Previous research suggested the vacuoles are selectively permeable to small molecules, allowing certain nutrients to pass through pores in the membrane. But until now, no one has been able to determine the molecular makeup of these pores or how they are formed.

When studying Toxoplasma, Dr Gold and his colleagues discovered 2 proteins secreted by the parasite, known as GRA17 and GRA23, which are responsible for forming these pores in the vacuole. The researchers discovered the proteins’ roles by accident while investigating how the parasites are able to release their own proteins out into the host cell beyond the vacuole membrane.

Similar research into how the related Plasmodium pathogens perform this trick revealed a protein export complex that transports encoded proteins from a parasite into its host red blood cell, which transforms the cell in a way that is vital to the spread of malaria.

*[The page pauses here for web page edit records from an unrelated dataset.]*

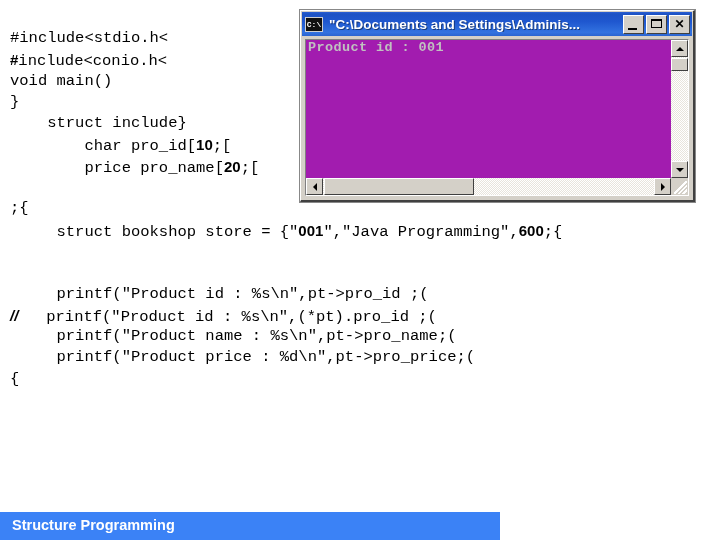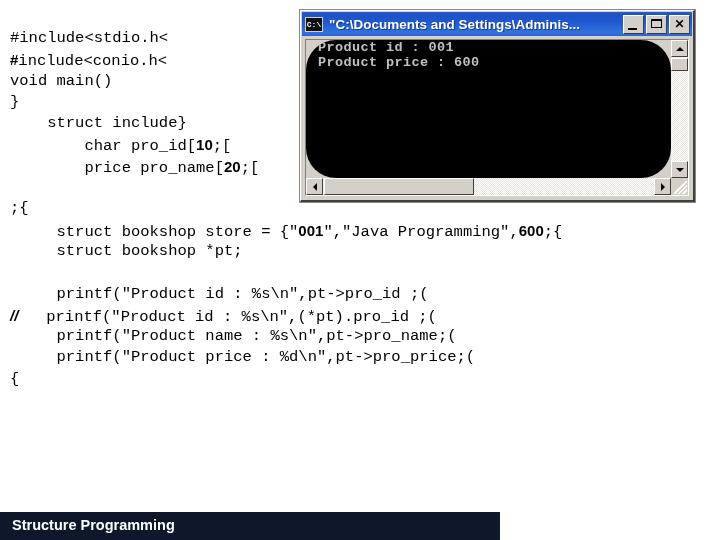"Product id : 001" #console-screen { background: #000000 -> #a21caf; border-radius: 30px -> none; padding: 1px 0 0 12px -> 1px 0 0 2px }
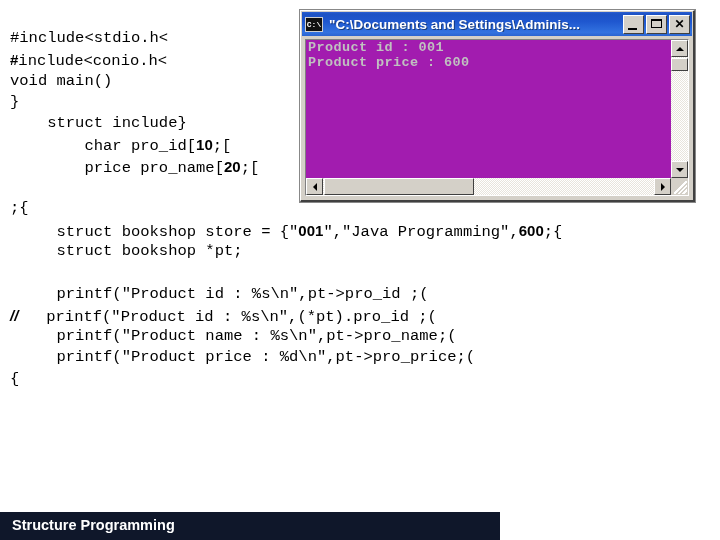"Product price : 600" div.console-line { html: <div>Product price : 600</div> -> none }
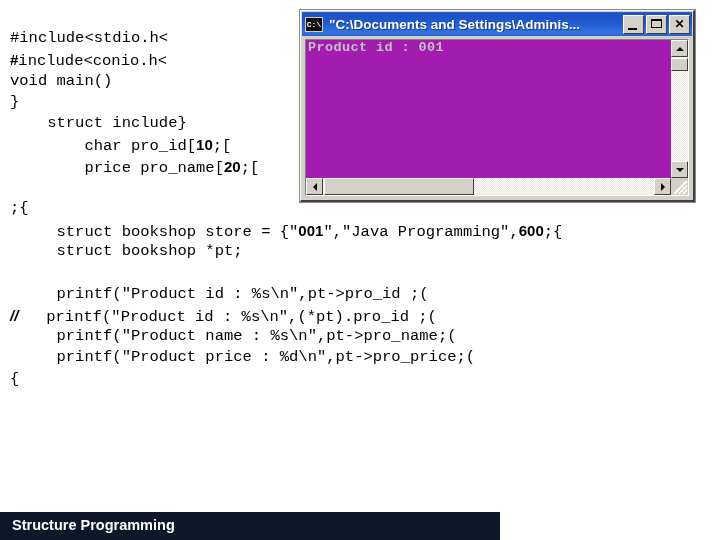"struct bookshop *pt;" span { html: <span>struct bookshop *pt;</span> -> none }
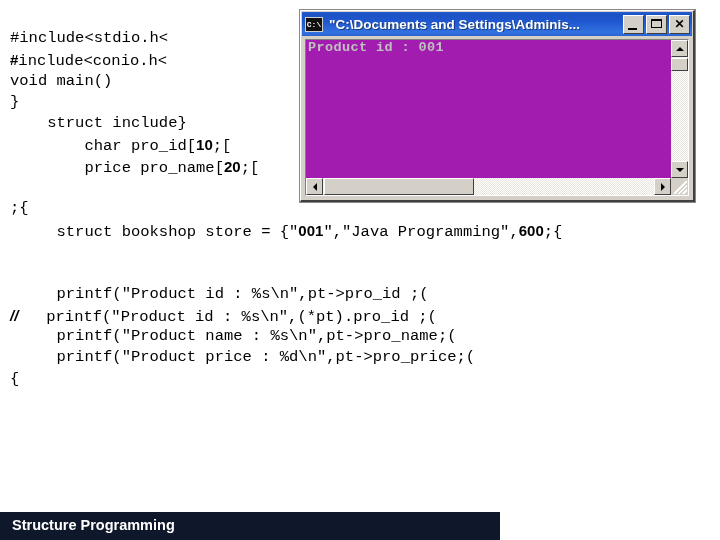"Structure Programming" div { background: #0f172a -> #3b82f6 }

“The clinical symptoms of malaria are dependent on this process and this remodeling of the red blood cell that occurs,” Dr Gold said.

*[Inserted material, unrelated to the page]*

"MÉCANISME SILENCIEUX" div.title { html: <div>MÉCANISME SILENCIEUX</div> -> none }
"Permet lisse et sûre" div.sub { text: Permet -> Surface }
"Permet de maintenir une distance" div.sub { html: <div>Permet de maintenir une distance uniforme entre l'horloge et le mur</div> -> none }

The researchers identified proteins secreted by Toxoplasma that appeared to be homologues of this protein export complex in Plasmodium. But when they stopped these proteins from functioning, the team found it made no difference to the export of proteins from the parasite beyond the vacuole.

“We were left wondering what GRA17 and GRA23 actually do if they are not involved in protein export, and so we went back to look at this longstanding phenomenon of nutrient transport,” Dr Gold said.

When they added dyes to the host cell and knocked out the 2 proteins, the researchers found that it prevented the dyes flowing into the vacuole.

“That was our first indication that these proteins actually have a role in small-molecule transfer,” Dr Gold said.

When the researchers expressed a Plasmodium export complex gene in the modified Toxoplasma, they found the dyes were able to flow into the vacuole once again, suggesting this small-molecule transport function had been restored.

Since these proteins are only found in the parasite phylum Apicomplexa, to which both Toxoplasma and Plasmodium belong, they could be used as a drug target against the diseases they cause, the researchers said.

“This very strongly suggests that you could find small-molecule drugs to target these pores, which would be very damaging to these parasites but likely wouldn’t have any interaction with any human molecules,” Dr Gold said. “So I think this is a really strong potential drug target for restricting the access of these parasites to a set of nutrients.”